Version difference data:

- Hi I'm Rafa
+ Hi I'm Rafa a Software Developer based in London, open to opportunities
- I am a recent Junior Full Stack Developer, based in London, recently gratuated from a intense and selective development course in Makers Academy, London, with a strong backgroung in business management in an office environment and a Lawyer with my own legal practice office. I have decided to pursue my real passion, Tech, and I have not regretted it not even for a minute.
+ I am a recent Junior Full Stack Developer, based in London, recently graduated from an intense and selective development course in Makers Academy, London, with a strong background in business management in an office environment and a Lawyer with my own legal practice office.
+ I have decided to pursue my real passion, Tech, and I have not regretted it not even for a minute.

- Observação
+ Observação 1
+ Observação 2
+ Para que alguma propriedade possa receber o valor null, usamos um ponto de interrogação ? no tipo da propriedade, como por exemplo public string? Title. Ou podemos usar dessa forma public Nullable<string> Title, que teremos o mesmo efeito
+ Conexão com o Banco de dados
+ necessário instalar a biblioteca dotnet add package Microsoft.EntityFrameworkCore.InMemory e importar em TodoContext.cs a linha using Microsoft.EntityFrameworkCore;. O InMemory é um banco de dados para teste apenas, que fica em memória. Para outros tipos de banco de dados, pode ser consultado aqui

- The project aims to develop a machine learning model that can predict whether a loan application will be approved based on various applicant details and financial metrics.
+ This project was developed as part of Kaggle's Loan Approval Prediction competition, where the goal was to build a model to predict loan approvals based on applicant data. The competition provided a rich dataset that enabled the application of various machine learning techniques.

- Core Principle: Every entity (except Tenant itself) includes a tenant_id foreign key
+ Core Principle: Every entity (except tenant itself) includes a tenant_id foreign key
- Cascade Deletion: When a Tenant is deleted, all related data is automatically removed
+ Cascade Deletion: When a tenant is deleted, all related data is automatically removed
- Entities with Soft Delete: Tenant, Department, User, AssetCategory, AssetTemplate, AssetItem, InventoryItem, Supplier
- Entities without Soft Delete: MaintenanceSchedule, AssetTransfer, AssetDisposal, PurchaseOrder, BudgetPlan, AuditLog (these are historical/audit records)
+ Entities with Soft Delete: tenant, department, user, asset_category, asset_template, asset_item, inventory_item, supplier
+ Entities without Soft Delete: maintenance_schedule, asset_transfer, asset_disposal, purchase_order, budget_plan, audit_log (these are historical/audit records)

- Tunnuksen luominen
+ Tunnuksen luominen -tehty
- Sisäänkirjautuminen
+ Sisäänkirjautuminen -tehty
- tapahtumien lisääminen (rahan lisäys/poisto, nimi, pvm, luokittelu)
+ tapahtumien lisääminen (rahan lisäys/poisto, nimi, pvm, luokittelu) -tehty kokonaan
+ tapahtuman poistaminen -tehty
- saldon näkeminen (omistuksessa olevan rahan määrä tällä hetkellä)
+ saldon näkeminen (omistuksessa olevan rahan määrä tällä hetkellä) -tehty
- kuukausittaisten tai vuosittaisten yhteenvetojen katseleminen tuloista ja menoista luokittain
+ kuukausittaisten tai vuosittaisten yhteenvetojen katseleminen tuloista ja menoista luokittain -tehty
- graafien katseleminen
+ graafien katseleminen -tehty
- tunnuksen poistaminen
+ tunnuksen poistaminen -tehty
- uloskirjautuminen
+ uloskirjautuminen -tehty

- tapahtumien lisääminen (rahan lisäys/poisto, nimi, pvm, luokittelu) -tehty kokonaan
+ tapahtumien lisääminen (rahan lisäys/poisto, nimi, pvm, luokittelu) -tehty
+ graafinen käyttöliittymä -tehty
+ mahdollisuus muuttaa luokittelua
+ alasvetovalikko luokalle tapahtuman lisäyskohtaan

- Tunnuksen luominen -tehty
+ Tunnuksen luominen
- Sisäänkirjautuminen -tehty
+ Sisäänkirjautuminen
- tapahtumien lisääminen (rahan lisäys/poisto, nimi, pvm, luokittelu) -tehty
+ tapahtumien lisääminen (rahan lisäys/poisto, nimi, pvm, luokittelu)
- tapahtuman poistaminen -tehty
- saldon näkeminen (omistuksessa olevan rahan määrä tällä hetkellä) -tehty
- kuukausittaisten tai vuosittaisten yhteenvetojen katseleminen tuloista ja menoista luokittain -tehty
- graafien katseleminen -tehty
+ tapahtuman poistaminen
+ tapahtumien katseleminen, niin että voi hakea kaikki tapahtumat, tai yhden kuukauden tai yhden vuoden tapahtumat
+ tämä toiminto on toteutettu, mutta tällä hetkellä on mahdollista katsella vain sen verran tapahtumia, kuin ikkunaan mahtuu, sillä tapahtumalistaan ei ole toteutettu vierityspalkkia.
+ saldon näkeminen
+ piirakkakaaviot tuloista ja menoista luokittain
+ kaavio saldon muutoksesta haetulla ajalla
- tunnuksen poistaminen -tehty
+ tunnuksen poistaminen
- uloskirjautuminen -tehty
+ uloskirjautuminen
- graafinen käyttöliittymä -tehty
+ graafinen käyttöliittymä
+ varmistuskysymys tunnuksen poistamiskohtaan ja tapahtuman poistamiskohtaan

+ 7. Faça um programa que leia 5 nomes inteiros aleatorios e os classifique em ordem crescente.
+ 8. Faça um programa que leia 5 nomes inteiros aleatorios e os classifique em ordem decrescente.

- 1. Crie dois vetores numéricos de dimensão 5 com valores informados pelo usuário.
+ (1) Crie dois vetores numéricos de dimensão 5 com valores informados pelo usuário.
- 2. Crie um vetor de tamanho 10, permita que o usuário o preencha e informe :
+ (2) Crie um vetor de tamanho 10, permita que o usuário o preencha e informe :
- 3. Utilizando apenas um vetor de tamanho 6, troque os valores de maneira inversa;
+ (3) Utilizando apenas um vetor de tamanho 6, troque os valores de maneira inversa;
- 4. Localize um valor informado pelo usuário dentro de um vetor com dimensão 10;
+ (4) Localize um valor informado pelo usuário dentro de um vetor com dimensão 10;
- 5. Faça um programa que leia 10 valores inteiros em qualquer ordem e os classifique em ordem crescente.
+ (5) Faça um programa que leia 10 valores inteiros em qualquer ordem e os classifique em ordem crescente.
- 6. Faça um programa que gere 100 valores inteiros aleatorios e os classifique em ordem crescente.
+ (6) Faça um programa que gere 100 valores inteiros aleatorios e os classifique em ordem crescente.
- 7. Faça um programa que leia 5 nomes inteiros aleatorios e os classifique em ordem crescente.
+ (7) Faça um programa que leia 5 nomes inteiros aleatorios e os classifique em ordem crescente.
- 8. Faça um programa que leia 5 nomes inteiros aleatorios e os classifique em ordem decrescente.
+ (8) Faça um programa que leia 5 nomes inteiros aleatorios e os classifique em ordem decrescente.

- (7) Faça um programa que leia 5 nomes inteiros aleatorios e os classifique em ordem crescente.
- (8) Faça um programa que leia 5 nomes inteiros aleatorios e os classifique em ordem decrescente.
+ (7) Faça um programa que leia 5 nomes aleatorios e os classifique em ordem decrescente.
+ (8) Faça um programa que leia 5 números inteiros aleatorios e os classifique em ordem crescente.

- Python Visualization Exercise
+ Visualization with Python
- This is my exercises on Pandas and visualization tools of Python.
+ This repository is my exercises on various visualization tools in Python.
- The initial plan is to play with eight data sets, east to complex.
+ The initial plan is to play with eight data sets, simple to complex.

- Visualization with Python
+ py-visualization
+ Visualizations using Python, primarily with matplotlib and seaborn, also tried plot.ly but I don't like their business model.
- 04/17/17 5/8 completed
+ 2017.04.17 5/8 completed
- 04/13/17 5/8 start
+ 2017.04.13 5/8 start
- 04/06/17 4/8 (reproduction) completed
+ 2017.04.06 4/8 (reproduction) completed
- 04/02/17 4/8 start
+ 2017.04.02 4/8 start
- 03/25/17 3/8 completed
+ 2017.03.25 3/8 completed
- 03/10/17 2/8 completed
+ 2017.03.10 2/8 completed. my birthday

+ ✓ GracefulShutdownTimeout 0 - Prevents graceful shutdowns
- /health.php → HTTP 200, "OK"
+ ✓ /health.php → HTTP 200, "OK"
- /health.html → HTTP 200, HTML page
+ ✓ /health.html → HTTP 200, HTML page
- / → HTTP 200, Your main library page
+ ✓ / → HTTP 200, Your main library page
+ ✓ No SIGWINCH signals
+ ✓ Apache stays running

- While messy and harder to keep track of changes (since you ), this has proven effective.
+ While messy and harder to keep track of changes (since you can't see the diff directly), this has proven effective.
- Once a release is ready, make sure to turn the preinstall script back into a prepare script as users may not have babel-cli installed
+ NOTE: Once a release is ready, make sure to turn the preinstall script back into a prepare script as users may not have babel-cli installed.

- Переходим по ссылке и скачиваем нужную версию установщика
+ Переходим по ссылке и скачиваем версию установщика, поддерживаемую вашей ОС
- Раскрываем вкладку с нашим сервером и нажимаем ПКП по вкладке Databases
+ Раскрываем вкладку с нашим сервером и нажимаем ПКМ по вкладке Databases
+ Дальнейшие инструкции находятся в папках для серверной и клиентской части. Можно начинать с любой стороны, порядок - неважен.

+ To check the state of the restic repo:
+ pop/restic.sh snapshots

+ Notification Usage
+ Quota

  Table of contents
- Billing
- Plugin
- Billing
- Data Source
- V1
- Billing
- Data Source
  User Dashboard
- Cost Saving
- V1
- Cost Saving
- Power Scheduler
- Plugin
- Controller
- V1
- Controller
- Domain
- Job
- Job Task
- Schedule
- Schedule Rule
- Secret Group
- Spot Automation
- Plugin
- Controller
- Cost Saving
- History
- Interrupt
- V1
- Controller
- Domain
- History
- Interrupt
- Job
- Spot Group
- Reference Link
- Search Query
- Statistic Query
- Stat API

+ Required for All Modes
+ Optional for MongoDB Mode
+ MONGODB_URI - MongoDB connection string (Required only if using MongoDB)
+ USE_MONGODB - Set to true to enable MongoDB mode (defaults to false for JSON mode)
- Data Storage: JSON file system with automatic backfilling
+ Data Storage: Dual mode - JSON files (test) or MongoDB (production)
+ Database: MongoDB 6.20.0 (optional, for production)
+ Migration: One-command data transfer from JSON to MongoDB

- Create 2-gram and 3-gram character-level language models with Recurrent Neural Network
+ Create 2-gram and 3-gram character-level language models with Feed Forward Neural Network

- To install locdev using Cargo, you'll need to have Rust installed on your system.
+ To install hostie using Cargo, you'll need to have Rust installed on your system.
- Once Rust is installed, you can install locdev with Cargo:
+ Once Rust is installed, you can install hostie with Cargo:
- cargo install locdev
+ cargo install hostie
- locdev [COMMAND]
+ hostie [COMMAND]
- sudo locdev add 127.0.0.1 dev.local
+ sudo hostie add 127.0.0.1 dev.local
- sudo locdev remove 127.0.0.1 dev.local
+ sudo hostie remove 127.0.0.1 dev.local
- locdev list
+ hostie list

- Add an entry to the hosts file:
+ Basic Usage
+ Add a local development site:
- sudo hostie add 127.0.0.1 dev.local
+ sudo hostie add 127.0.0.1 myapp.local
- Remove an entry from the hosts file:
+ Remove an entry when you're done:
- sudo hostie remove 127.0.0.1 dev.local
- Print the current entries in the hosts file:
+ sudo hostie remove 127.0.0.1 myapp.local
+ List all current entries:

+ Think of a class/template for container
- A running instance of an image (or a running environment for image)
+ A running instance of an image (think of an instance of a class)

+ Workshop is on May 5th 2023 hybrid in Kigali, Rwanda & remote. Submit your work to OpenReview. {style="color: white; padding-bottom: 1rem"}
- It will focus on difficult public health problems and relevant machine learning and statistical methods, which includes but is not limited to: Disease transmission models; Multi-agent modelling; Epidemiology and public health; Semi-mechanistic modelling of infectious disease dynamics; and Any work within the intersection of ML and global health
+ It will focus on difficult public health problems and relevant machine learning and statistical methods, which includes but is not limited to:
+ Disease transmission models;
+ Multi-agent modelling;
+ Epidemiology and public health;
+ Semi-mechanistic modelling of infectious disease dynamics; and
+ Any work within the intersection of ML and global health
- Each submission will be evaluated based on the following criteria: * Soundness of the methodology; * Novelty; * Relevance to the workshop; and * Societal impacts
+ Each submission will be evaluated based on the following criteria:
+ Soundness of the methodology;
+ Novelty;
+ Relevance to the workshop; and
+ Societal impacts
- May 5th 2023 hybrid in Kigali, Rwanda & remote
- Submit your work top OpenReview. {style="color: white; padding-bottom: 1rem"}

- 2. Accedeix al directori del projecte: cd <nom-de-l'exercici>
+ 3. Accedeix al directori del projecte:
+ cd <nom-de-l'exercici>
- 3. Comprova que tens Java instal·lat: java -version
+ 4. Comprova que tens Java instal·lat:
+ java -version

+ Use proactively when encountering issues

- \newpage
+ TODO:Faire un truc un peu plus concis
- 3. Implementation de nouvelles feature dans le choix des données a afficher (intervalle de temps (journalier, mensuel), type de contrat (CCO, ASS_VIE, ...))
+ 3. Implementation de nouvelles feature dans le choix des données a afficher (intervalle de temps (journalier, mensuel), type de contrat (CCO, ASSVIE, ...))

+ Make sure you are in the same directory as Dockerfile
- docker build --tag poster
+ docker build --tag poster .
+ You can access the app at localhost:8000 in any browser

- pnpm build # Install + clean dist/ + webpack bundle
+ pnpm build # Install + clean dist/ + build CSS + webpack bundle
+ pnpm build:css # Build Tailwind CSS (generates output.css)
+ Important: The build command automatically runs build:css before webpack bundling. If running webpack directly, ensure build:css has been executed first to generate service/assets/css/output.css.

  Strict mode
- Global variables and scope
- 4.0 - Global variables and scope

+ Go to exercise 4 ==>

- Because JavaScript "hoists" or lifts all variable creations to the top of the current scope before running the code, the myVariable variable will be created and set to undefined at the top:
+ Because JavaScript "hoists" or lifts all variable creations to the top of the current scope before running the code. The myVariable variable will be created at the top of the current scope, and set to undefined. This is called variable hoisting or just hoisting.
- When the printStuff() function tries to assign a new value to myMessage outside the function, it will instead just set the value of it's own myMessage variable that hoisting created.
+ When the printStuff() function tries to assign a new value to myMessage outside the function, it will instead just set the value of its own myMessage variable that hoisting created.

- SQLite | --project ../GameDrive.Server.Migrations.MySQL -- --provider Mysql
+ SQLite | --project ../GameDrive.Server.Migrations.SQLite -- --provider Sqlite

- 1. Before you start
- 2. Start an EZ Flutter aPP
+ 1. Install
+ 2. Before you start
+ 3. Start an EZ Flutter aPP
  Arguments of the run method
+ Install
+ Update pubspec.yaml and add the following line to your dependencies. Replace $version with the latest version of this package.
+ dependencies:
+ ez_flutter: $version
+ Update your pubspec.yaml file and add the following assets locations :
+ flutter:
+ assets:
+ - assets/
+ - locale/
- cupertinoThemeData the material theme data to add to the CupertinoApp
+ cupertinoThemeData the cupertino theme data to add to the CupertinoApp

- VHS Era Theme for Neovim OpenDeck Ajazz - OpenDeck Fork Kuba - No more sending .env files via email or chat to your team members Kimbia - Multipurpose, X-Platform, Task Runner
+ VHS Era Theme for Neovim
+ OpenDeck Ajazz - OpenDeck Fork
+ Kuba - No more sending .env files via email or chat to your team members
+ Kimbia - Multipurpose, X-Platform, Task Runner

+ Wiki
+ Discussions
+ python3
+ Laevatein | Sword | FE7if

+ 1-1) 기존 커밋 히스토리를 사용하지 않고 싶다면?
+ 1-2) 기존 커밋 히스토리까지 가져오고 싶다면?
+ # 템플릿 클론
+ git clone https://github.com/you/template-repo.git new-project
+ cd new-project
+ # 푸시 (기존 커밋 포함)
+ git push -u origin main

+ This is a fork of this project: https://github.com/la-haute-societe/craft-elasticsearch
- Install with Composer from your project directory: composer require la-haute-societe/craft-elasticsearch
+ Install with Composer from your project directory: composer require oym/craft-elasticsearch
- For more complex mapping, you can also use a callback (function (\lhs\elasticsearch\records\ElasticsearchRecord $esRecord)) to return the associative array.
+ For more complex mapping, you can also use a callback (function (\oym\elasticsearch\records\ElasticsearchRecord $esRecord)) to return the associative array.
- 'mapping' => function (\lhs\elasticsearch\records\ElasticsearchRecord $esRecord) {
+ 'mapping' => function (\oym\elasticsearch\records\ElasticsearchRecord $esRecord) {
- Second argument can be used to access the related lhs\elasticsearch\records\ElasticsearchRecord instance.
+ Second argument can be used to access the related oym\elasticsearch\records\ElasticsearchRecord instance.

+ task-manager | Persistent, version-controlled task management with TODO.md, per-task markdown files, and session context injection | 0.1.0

## Task to complete
Set down exactly the lines from the start of the records to the line with "- I am a recent". Include that line, and add nothing more.

## Written answer
- Hi I'm Rafa
+ Hi I'm Rafa a Software Developer based in London, open to opportunities
- I am a recent Junior Full Stack Developer, based in London, recently gratuated from a intense and selective development course in Makers Academy, London, with a strong backgroung in business management in an office environment and a Lawyer with my own legal practice office. I have decided to pursue my real passion, Tech, and I have not regretted it not even for a minute.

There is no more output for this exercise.